まず、「イチョウ巨樹の乳信仰と女性」というテーマで児島恭子先生に講演いただきました。「チチ」と呼ばれる気根が形成されるのがイチョウの特徴であり、生き残り戦略として傷ついた時にチチが伸びて幹になり樹木の周りを囲んで成長を続ける役割があり、チチが母乳の出をよくするという民間信仰があるそうです。中国や韓国でも子孫繁栄や長寿の象徴としてイチョウを信仰する考えはあるそうですが、母乳信仰については日本独自であり、イチョウの乳信仰がなぜ広まり、どのように広まったのかを各地の神社等の事例を紹介し説明いただきました。祈願の方法も様々で、さらしの袋にお米を詰めて乳房の形を作って奉納したり、陶器の乳房模型に祈願したり、樹皮を削ったり、巫女のような女性宗教者が関与したりなど、その地方ごとに様々な方法で信仰が行われており、赤ん坊に十分な栄養を与えて育てることが集団存続のために必要だったこと、それが江戸時代から近代にかけて、家の継承者を生み育てるプレッシャーとなって母親にのしかかってきたということをお話いただきました。現代は気候変動等によって巨樹の枯死が増え、また、信仰そのものが風化してイチョウ巨樹の乳信仰が廃れたり、一部、観光化したりしており、それを継承していくか文化の問題であるとのことでした。

次に「日本の乳信仰を探る」というテーマで奥起久子先生に「乳信仰の定義と内容」「乳信仰場所の数・分布・対象」「多様な祈願方法」「乳信仰の位置付け」「乳信仰の推移」「今後の課題」について調査された結果を報告いただきました。

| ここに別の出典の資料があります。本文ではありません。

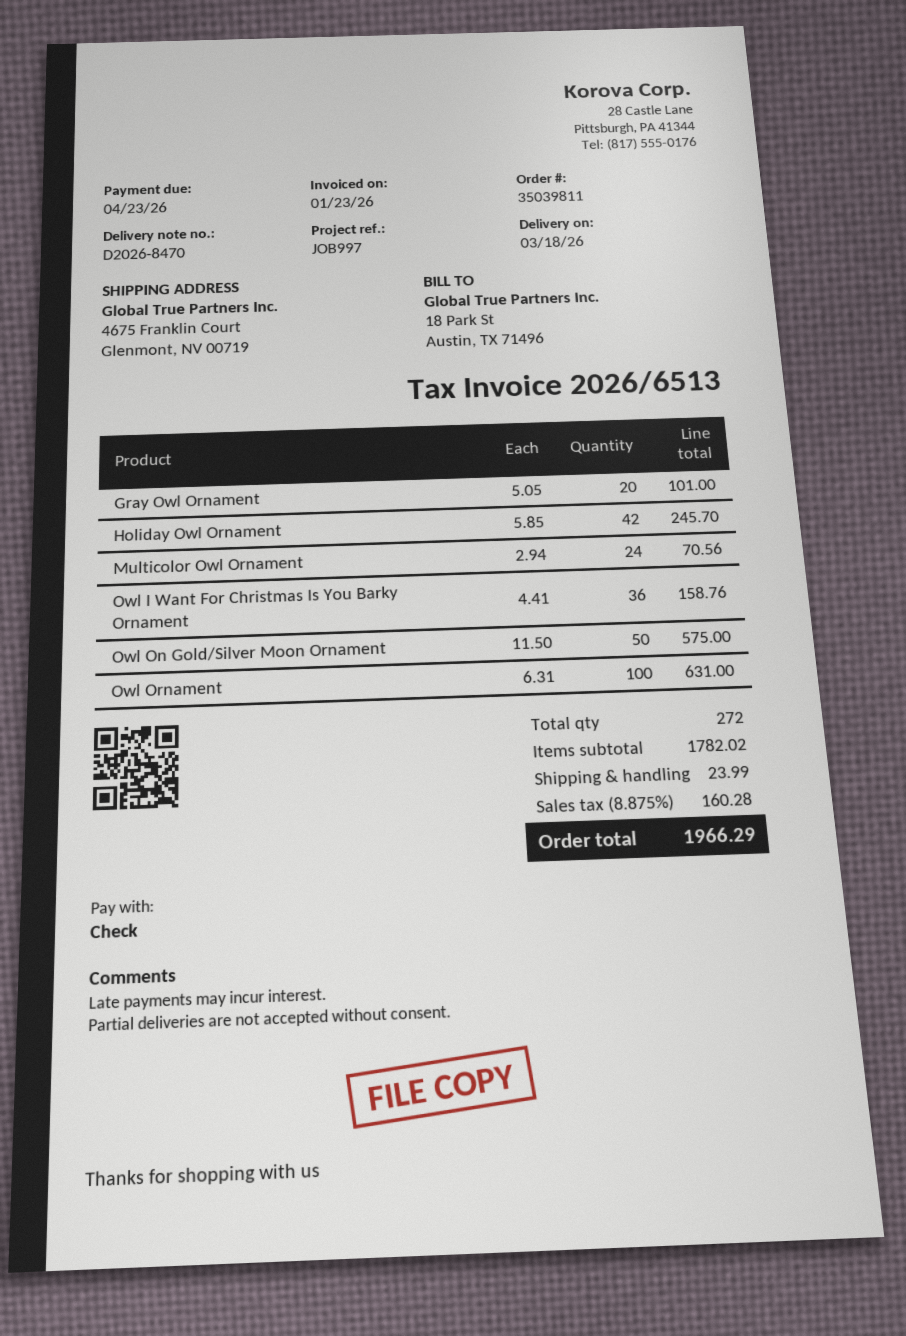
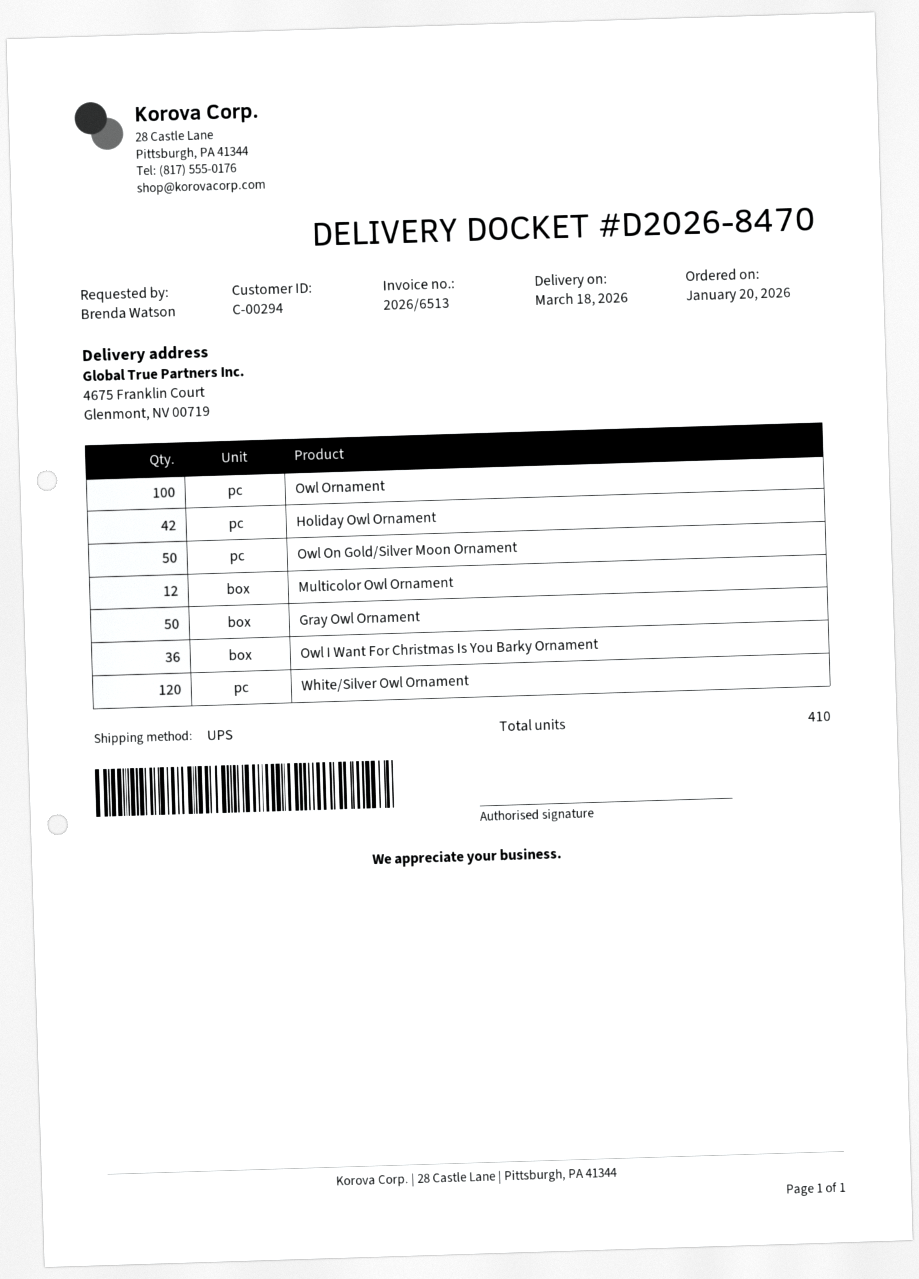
Gray Owl Ornament: 20 -> 50
Multicolor Owl Ornament: 24 -> 12
White/Silver Owl Ornament: none -> 120
total quantity: 272 -> 410

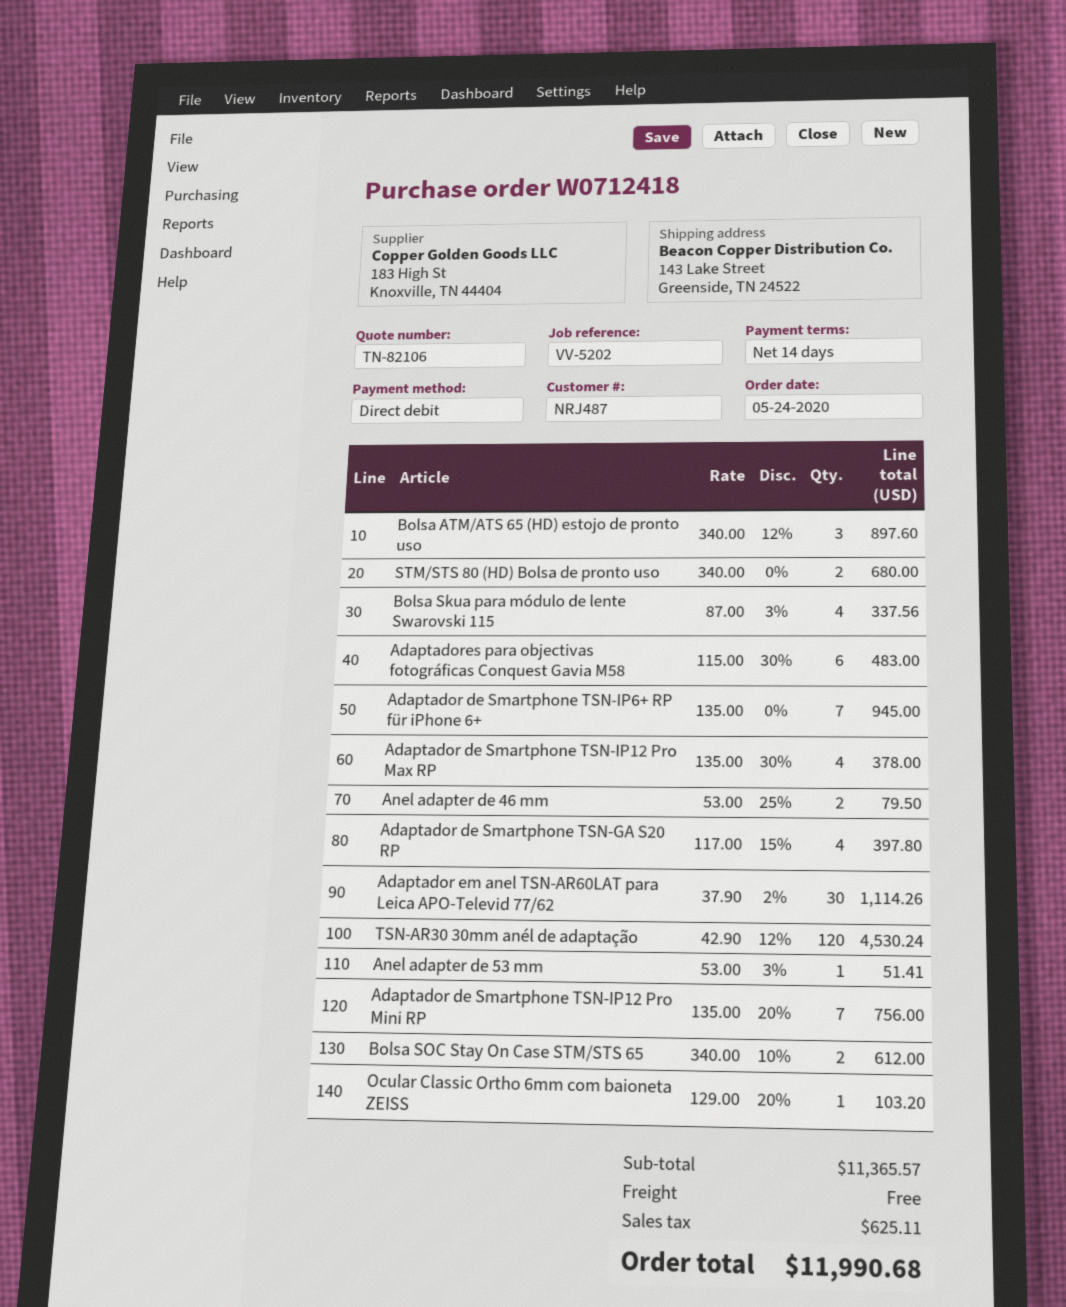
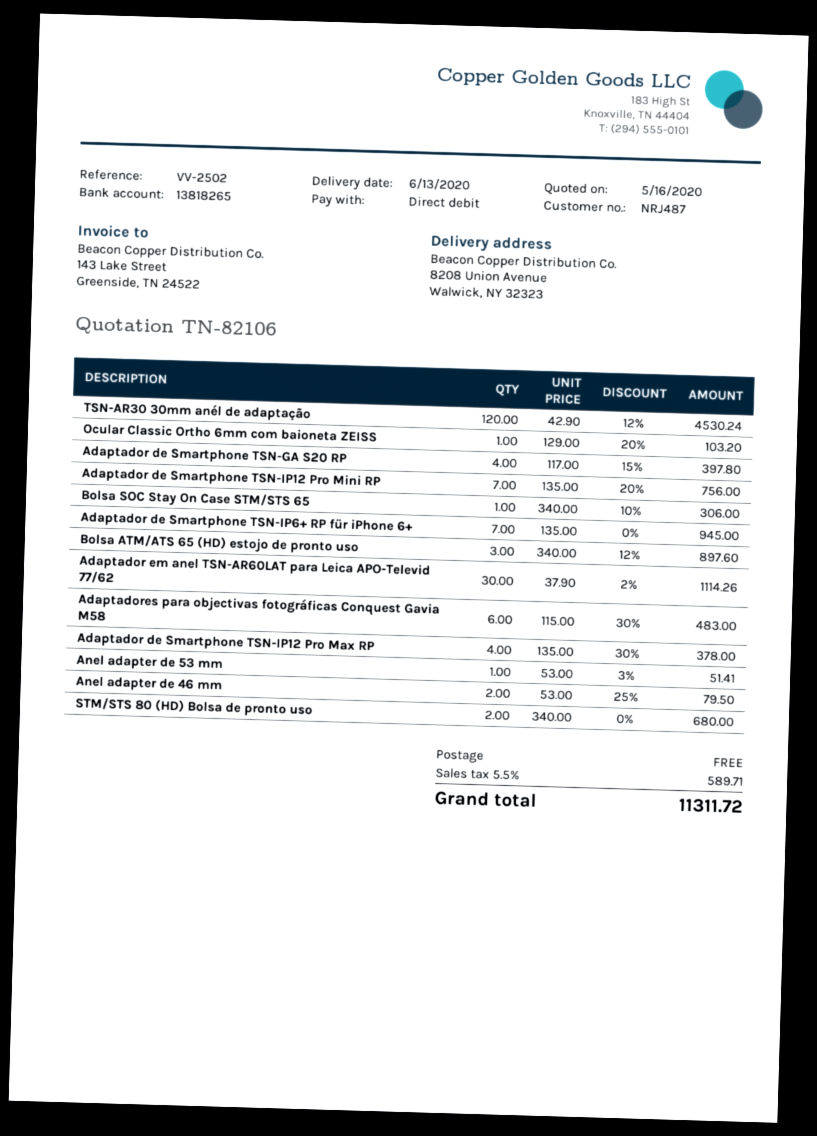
reference: VV-5202 -> VV-2502
ship to: 143 Lake Street, Greenside, TN 24522 -> 8208 Union Avenue, Walwick, NY 32323
Bolsa Skua para módulo de lente Swarovski 115: 4 x 87.00 - 3% = 337.56 -> none
Bolsa SOC Stay On Case STM/STS 65: 2 x 340.00 - 10% = 612.00 -> 1 x 340.00 - 10% = 306.00
tax: 625.11 -> 589.71
total: 11990.68 -> 11311.72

乳信仰の中には「乳授け」だけでなく「乳預け」もあり、信仰場所は全国約600か所で地域差はあるが、対象は樹木が多く、その中でもイチョウが一番多いそうです。祈願方法も乳房を型取った絵馬を奉納したり、天鈿女命の半立体的な乳房の絵画を触って祈願したり、奪衣婆を祈願の対象にしたり、様々な祈願方法があること、その位置づけも個人的に密やかに隠れて行われていたり、お姑さんがお嫁さんを連れて祈願に来たり、講といった組織的に祈願したり、神社の行事として行われたり、様々だったそうです。乳信仰の推移としては、データが残っているのは江戸時代以降で、最も盛んだったのは大正から昭和初期であったこと、江戸時代から現代にかけての乳信仰の推移について影響した事柄として、1つは明治維新後の廃仏毀釈であり、2つめは第二次世界大戦、3つめに人工乳の普及があるのではないかとのことでした。自然消滅しているところが非常に多く、情報を収集するだけでなく、発信をしていくことが大事で、乳信仰の研究を通じて、乳信仰の存在の知名度を高めていく事が今後の課題とのことでした。

パネルディスカションでは、乳信仰の研究のきっかけや、母親だけが乳信仰をしたのか、「本当の乳の不足」と「乳の不足感」の違い、日本以外のアジアやヨーロッパでの乳信仰の有無、アイヌ文化の事、江戸から現代へ家族の変化との関係などが議論され、民俗学の面から乳房を通して各時代の女性を取り巻く課題が感じられる研究会でした。